Au ciné-cité les Halles

Quand ?

Mercredi soir, à 18h30, en ouverture de mon triathlon Kaboom, Tomboy-La fille du puisatier-L’étrangère

Avec qui ?

Seul

Et alors ?

Céline Sciamma est apparue sur la scène cinématographique en 2007, avec le remarqué Naissance des pieuvres montré à Cannes et récompensé du prix Louis-Delluc du premier film. Cet accueil favorable rend d’autant plus inhabituellement long le laps de quatre ans écoulé avant de passer le cap du deuxième long-métrage. Sciamma a simplement attendu avec sagesse qu’un sujet suffisamment fort se présente et vaille la peine d’en faire un film. C’est la marque d’une artiste intègre, investie, qui se tient à bonne distance de deux tentations – galvauder son savoir-faire en tournant n’importe quoi mais vite, et sacrifier sa liberté en cédant aux sirènes et aux largesses matérielles du cinéma marchand, de notables établis1. Tomboy est sur ce point une victoire, consistant moins en un deuxième film qu’en un deuxième premier film. On y retrouve le même élan fait de spontanéité et de mordant, aux côtés d’autres traits qui étaient déjà saillants dans Naissance des pieuvres et qui semblent donc en passe de définir la patte de la réalisatrice, le moteur de son cinéma. Tomboy est à nouveau un récit – puissant – de fabrication d’une identité ; et c’est à nouveau un film qui fusionne avec son protagoniste central.

A ce stade, on peut soulever l’unique réserve générée par cette manière de voir et de faire : le revers de la médaille de concentrer ainsi ses attentions sur un nombre restreint de personnages – un dans Tomboy, trois dans Naissance des pieuvres – est de rejeter tous les autres dans l’évanescence, un certain effacement. Dans Tomboy, il y a clairement Laure, qui se fait passer pour un garçon auprès des nouveaux amis qu’elle rencontre suite à un déménagement, et les autres. La première porte en elle l’intégralité des enjeux, des drames, du suspense et des bifurcations du film. Les seconds ne sont que des façades sur lesquelles se reflètent les buts que Laura y projette. La bande de copains est un groupe au sein duquel s’intégrer, la jeune fille amoureuse (Lisa) est un être à séduire, la petite sœur (Jeanne) une charge à supporter ou dont il faut se défaire selon les circonstances. La courte séquence où cette dernière est extraite de son emploi – répétitif à la longue – de sidekick comique pour devenir complice de la mystification de Laura est l’exception à cette règle. C’est aussi une belle respiration, grâce à l’idée que Jeanne redouble les mensonges de Laure par ses propres fantaisies de ce que ce serait d’avoir un grand frère. Tomboy ne parle alors plus d’une seule voix mais devient polyphonique, et cela aurait mérité d’être développé avec la même intensité que tout ce qui touche à Laure.

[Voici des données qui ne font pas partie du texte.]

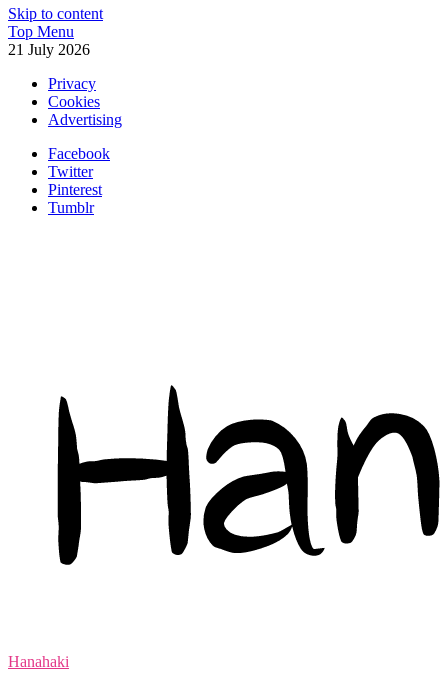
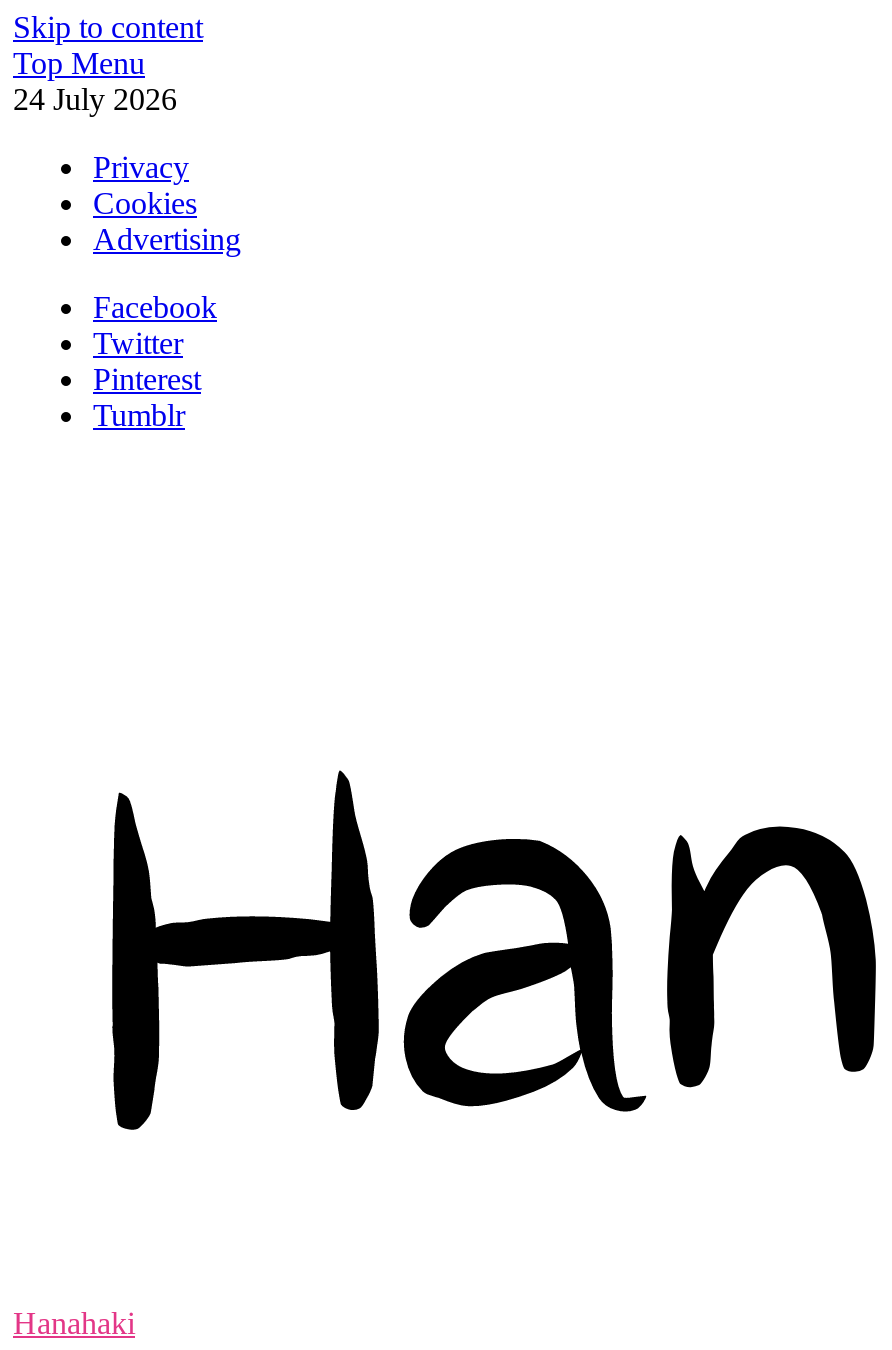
- 21 July 2026
+ 24 July 2026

Car le personnage de Laure / Michael est écrit et filmé avec une finesse remarquable, dans chaque détail comme dans le parcours tracé par ces petits cailloux. On ressent et on comprend profondément que pour elle, l’altération de son genre sexuel n’a rien d’un jeu d’enfant et tout d’une impérieuse nécessité. Le fait de se voir en garçon et de vouloir être vue comme tel est un constituant fondamental de son édifice identitaire, qui trouve ses racines avant même le début du film (la couleur de la chambre, la tenue vestimentaire) et poursuit sa croissance une fois effectué le changement de prénom – l’exhibition du corps, l’adoption de comportements sociaux tels que jouer au foot ou se battre. Sciamma dépasse largement l’horizon de la description, clinique, didactique ou racoleuse, du phénomène. Elle l’anime, le rend vivant, véritable. On est saisi par le mélange d’aplomb et d’inconscience (face à l’épée de Damoclès de la reprise prochaine de l’année scolaire), de force et de fébrilité de Laure / Michael. C’est un superbe personnage de fiction, qui incarne un drame cruel lié au passage à l’âge adulte. Ce dernier ne s’accompagne pas de l’accession à une émancipation complète, comme on le fait miroiter aux enfants – le début de Tomboy est parsemé de tels moments, où les parents de Laure / Michael lui remettent un jeu de clés de l’appartement, lui proposent de goûter à la bière, lui donnent toute latitude pour organiser ses journées de vacances d’été… En réalité, devenir adulte signifie passer d’une cage manifeste et stricte (l’autorité parentale) à une autre cage, plus chatoyante et plus hypocrite. Ses barreaux invisibles sont les normes collectives auxquelles il est enjoint d’obéir.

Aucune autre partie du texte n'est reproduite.